If, along with the base in Cuba, Putin abandons the ABM Treaty and with it Moscow's opposition to NATO enlargement, while continuing to support the war on terrorism, Russia may indeed become a close, long-term ally of the West, Felgenhauer wrote. He sees great advantages in this for Russia. "Ongoing economic reforms that have already drastically improved the local business environment make Russia ready to undergo a much-needed revolution of modernization by absorbing a lot of Western capital and technologies."
But to make this come about, says Felgenhauer, "Putin will have to replace a large part of his elite and intimidate the rest into total submission."
"Show trials, arrests and the ouster of high officials are inevitable, as has happened many times before in Russia when the country made a sudden U-turn and the existing elite was dismissed."
Bush can help Putin at home and give substance to a sea change in Russian policy. The president can do this by giving Putin something big to take home with him. It may be more flash and filigree than substance, but it must get across the message that being nice to the Americans pays off.
On Thursday, Bush told newsmen he had a number in mind for cutting back on strategic missiles, but would not say what the number was.
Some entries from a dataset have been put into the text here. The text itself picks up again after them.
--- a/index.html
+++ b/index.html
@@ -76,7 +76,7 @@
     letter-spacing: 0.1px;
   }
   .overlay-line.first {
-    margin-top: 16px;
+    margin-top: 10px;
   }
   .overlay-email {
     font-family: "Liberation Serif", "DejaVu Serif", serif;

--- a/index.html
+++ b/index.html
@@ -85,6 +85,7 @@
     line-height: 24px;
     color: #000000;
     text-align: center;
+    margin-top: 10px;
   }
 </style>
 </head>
It looks like this may be the goodie that Putin can take away with him and then follow up by making what he thinks is an appropriate cut in Russian missiles.
Bush might also be helpful in the area of trade, forgiving debts or arranging for mutually acceptable interpretations of the ABM treaty. There are a number of things that might be done to make Putin look good — without getting too much into the details, where the devils are.